(Exercise input Opens)

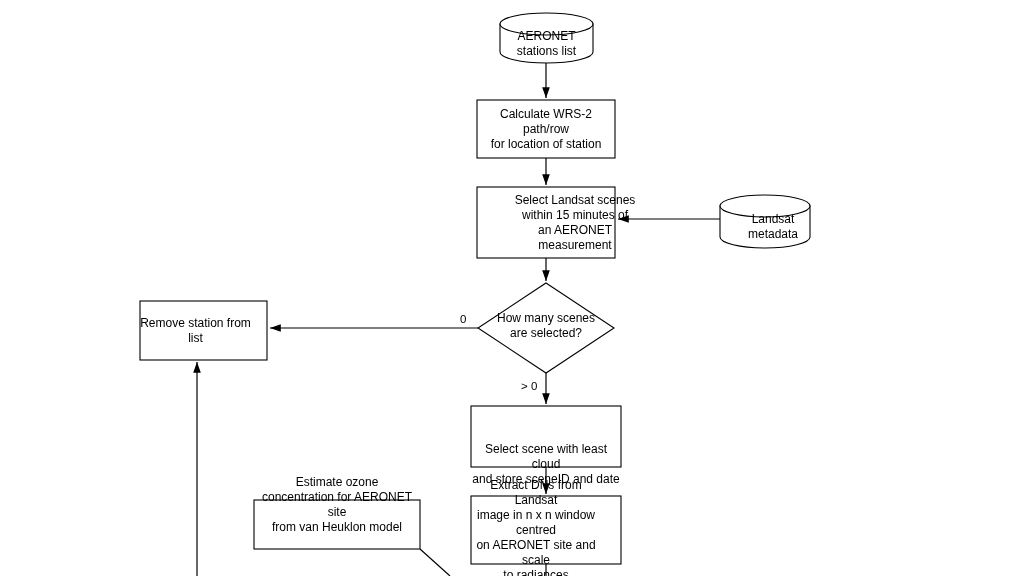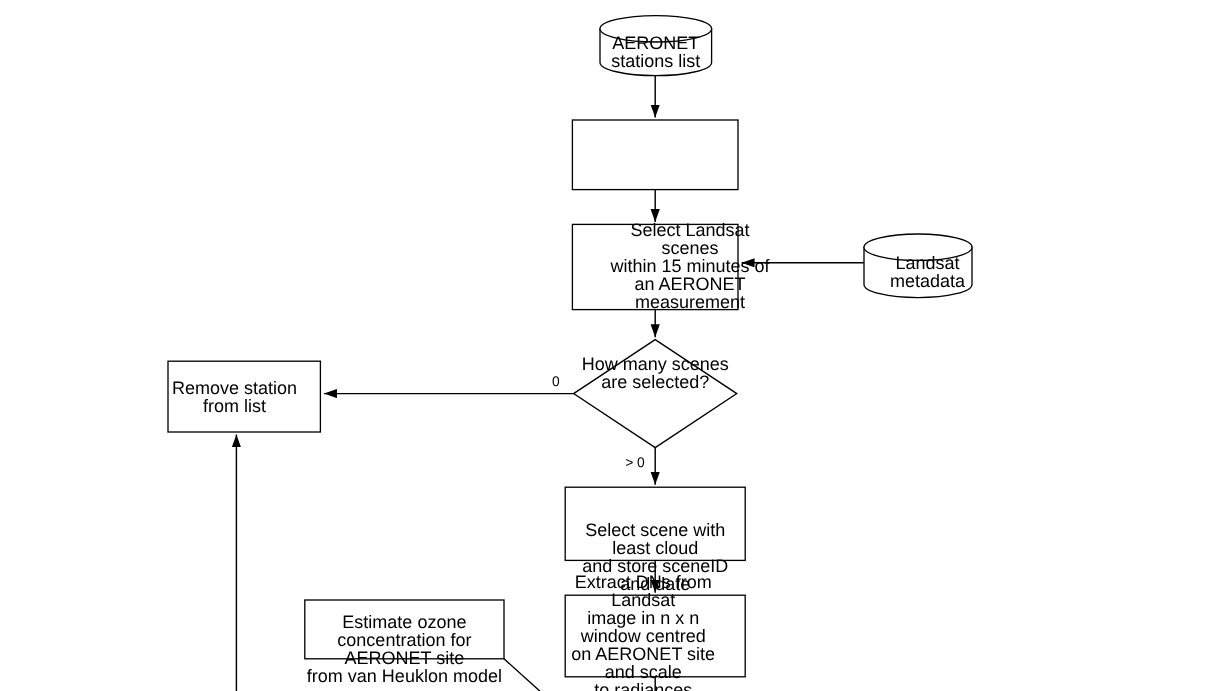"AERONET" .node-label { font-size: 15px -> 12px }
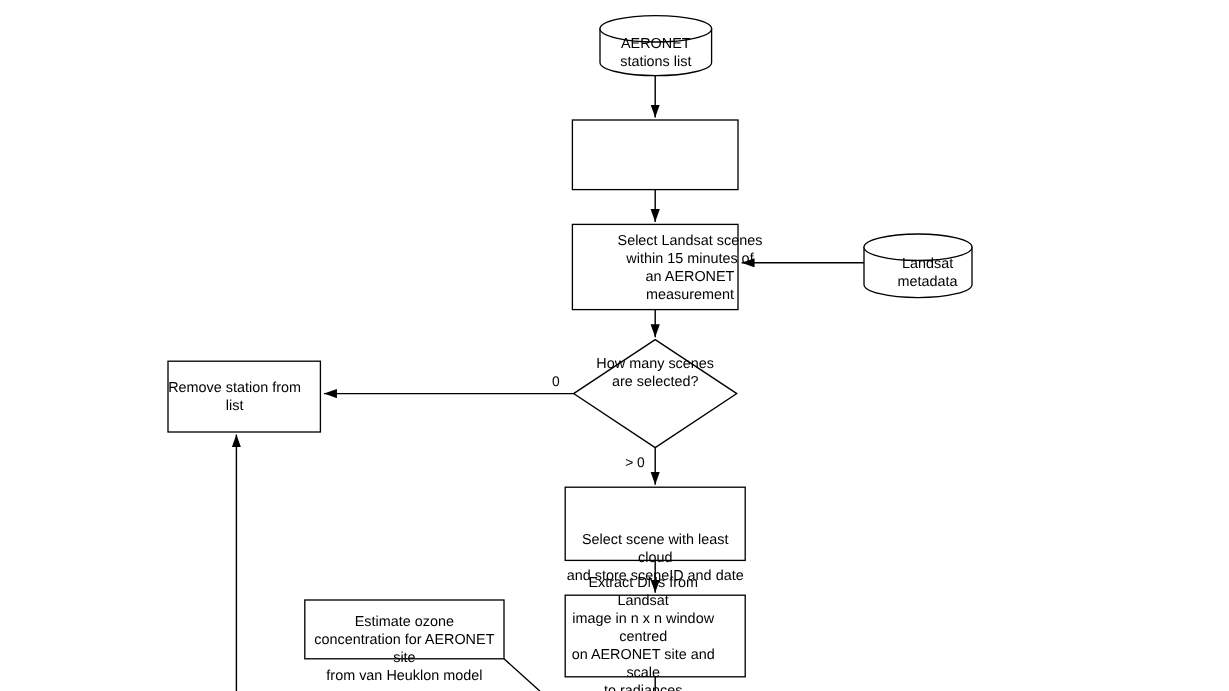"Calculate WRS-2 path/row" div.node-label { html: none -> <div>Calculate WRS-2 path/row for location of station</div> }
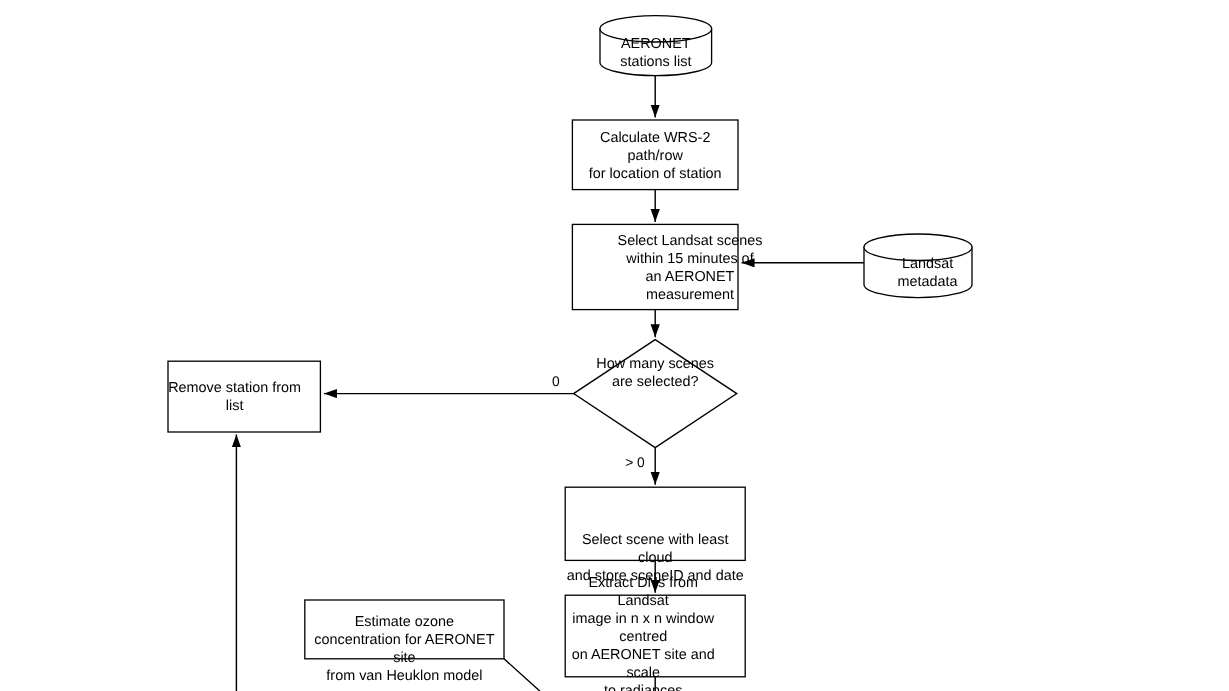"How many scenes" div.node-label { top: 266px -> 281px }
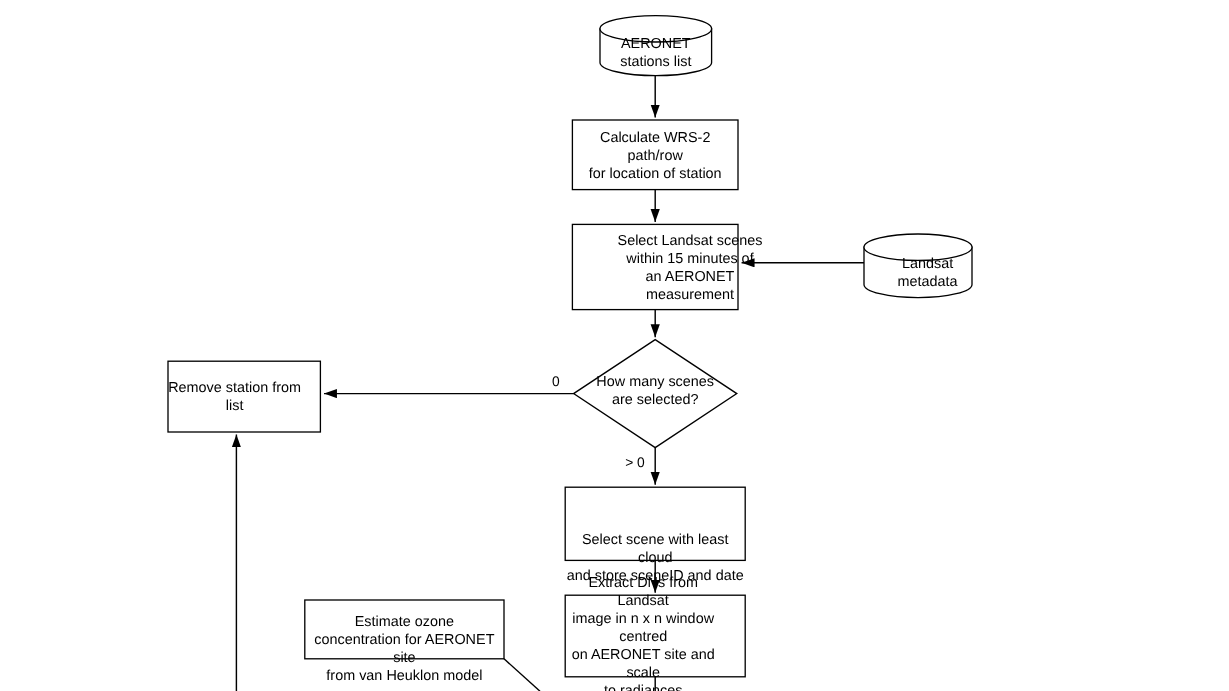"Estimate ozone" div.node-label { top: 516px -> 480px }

(Exercise input Closes)
(Exercise input Opens)

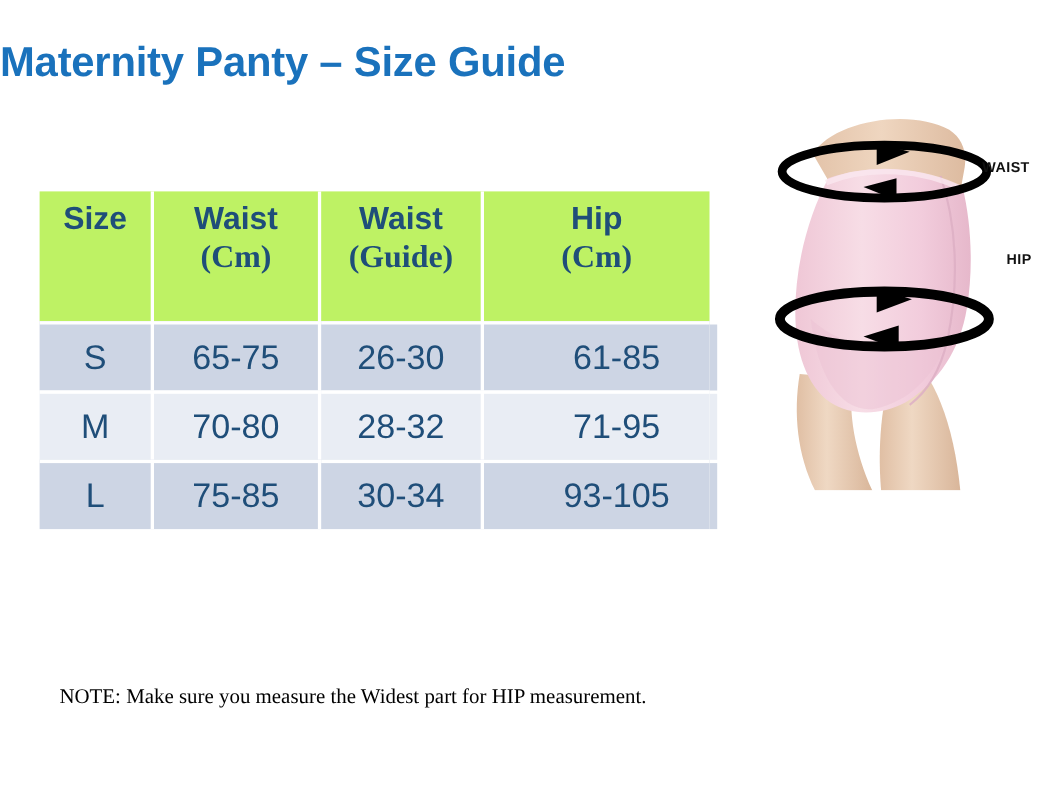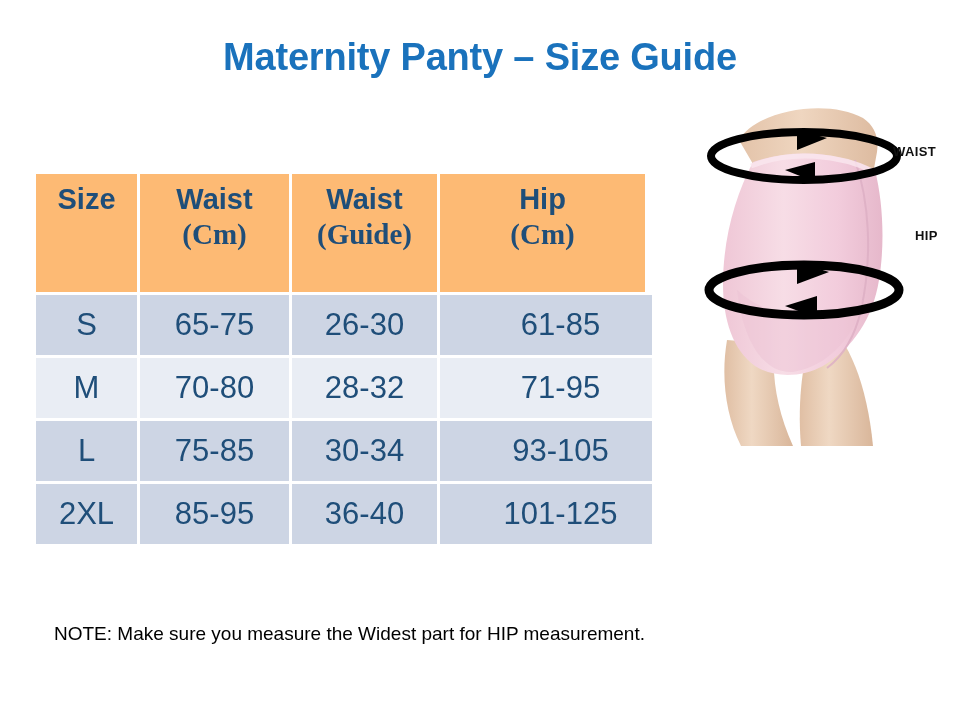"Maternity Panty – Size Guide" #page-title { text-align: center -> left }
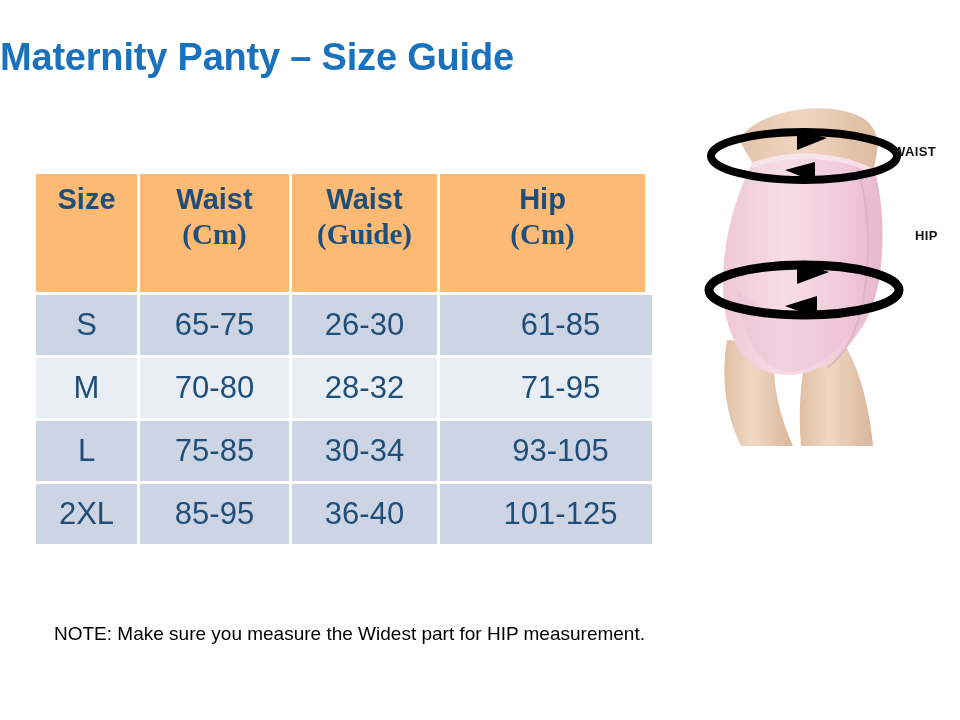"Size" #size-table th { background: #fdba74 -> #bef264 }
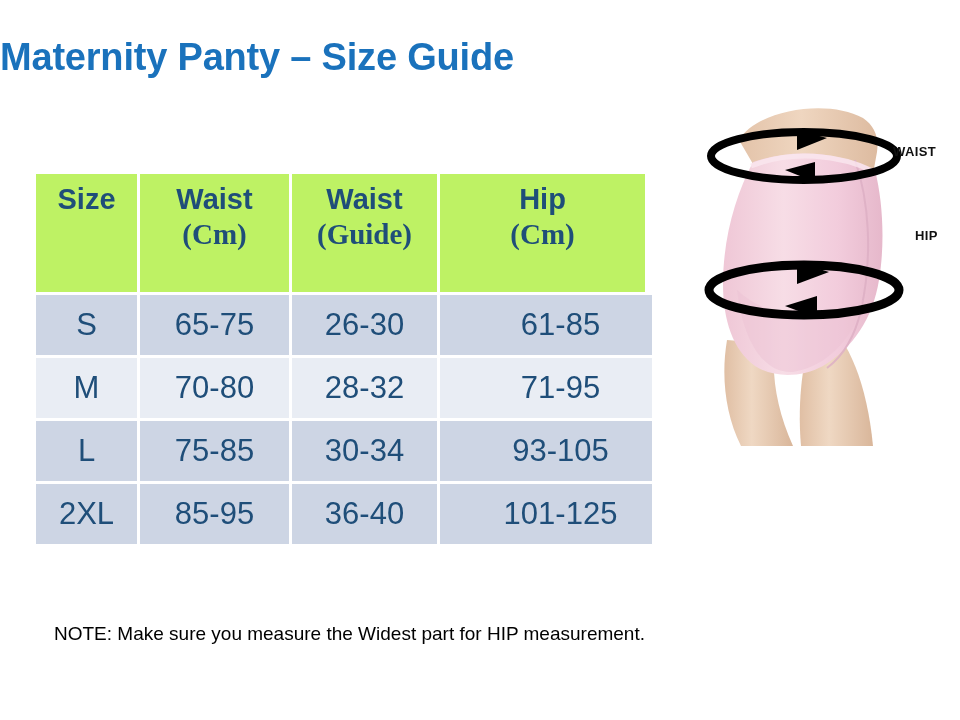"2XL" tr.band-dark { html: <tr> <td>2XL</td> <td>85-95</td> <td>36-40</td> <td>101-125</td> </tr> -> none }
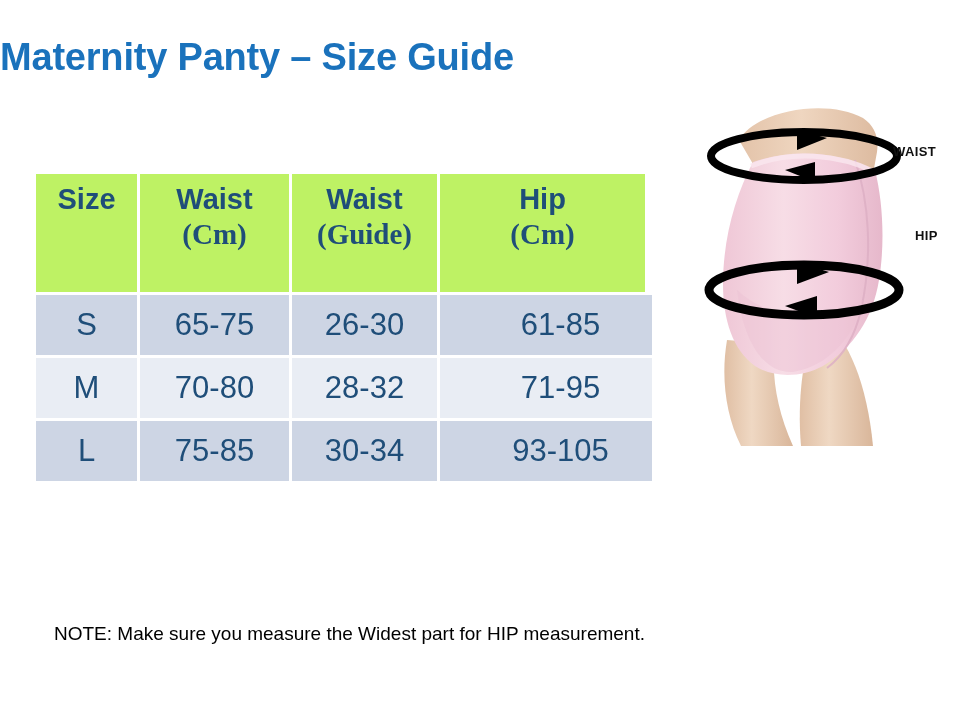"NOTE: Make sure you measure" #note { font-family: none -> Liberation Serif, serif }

(Exercise input Closes)

[Required work]
A clean copy is needed of the lines in the listing above from the one with "font-size: 15px ->" through the one with "top: 516px ->", exact in every word and free of pictures.

[Problem solution]
"AERONET" .node-label { font-size: 15px -> 12px }
"Calculate WRS-2 path/row" div.node-label { html: none -> <div>Calculate WRS-2 path/row for location of station</div> }
"How many scenes" div.node-label { top: 266px -> 281px }
"Estimate ozone" div.node-label { top: 516px -> 480px }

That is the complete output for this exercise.